Parameter Estimation Based on Fractional Power Spectrum Density in Bistatic MIMO Radar System Under Impulsive Noise Environment

This paper takes an Alpha-stable distribution as the noise model to solve the parameter estimation problem of bistatic multiple-input multiple-output (MIMO) radar system in the impulsive noise environment. For a moving target, its echo often contains a time-varying Doppler frequency. Furthermore, the echo signal may be corrupted by a non-Gaussian noise. It causes the conventional algorithms and signal models degenerating severely in this case. Thus, this paper proposes a new signal model and a novel method for parameter estimation in bistatic MIMO radar system in the impulsive noise environment. It combines the fractional lower-order statistics (FLOS) and fractional power spectrum density (FPSD), for suppressing the impulse noise and estimating parameters of the target in fractional Fourier transform domain. Firstly, a new signal array model is constructed based on the \(\alpha \)-stable distribution model.
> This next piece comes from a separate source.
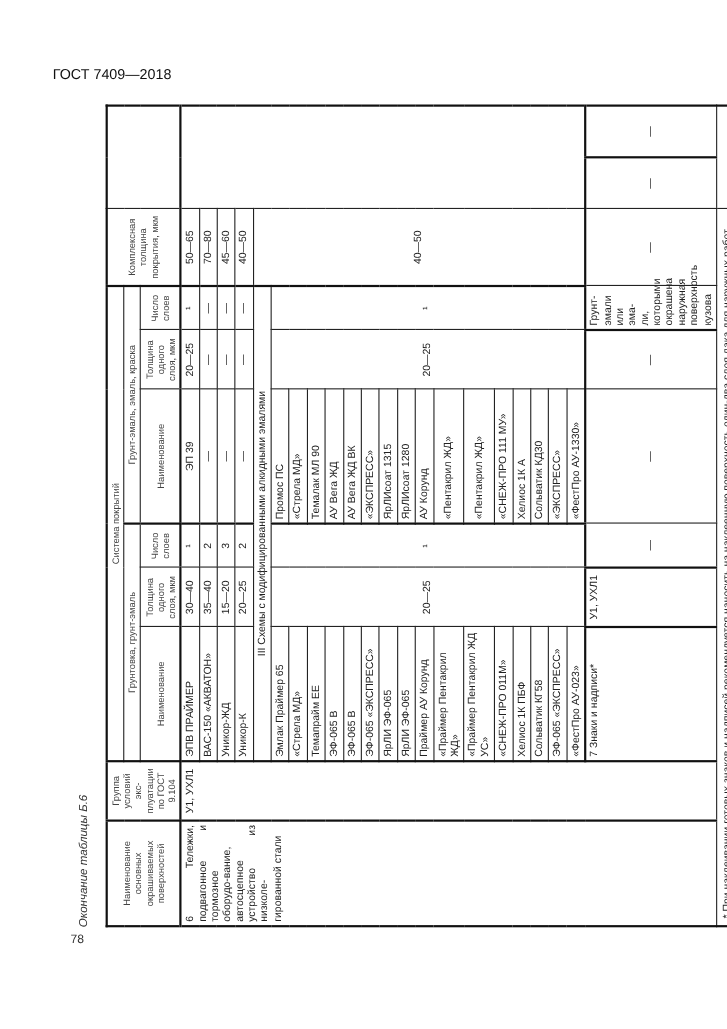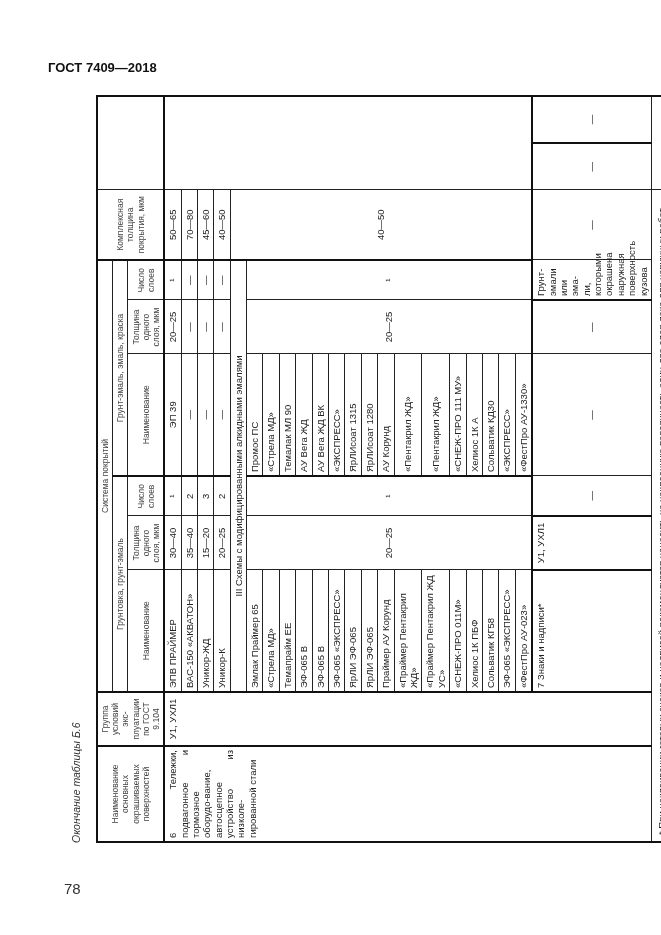"ГОСТ 7409—2018" .doc-code { font-weight: bold -> normal }
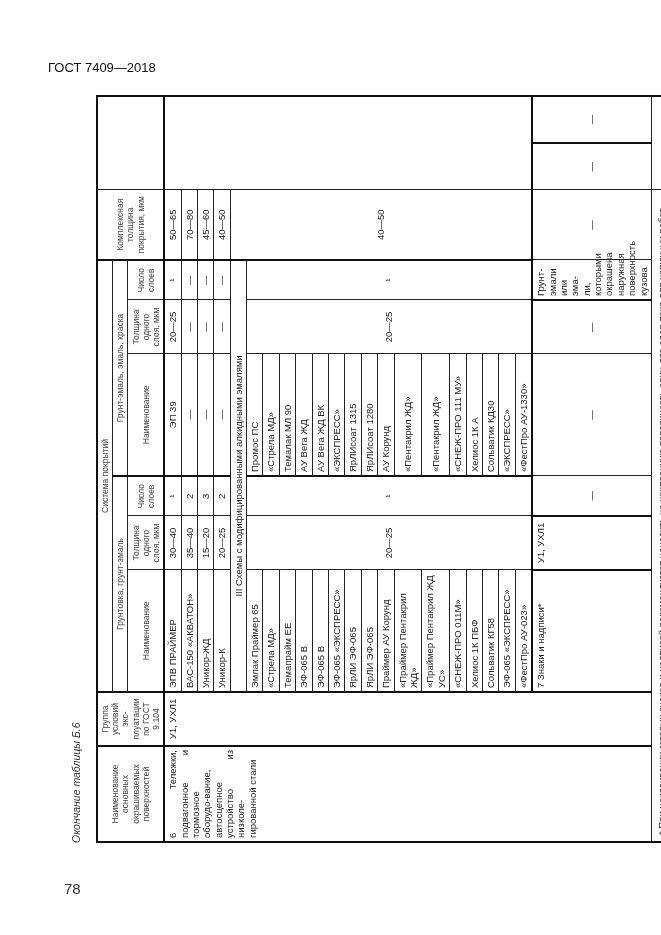"78" .page-num { font-size: 15px -> 11px; top: 880px -> 848px }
Secondly, Doppler parameters are jointly estimated by peak searching of the FLOS–FPSD. Furthermore, two modified algorithms are proposed for the estimation of direction-of-departure and direction-of-arrival (DOA), including the fractional power spectrum density based on MUSIC algorithm (FLOS–FPSD–MUSIC) and the fractional lower-order ambiguity function based on ESPRIT algorithm (FLOS–FPSD–ESPRIT). Simulation results are presented to verity the effectiveness of the proposed method.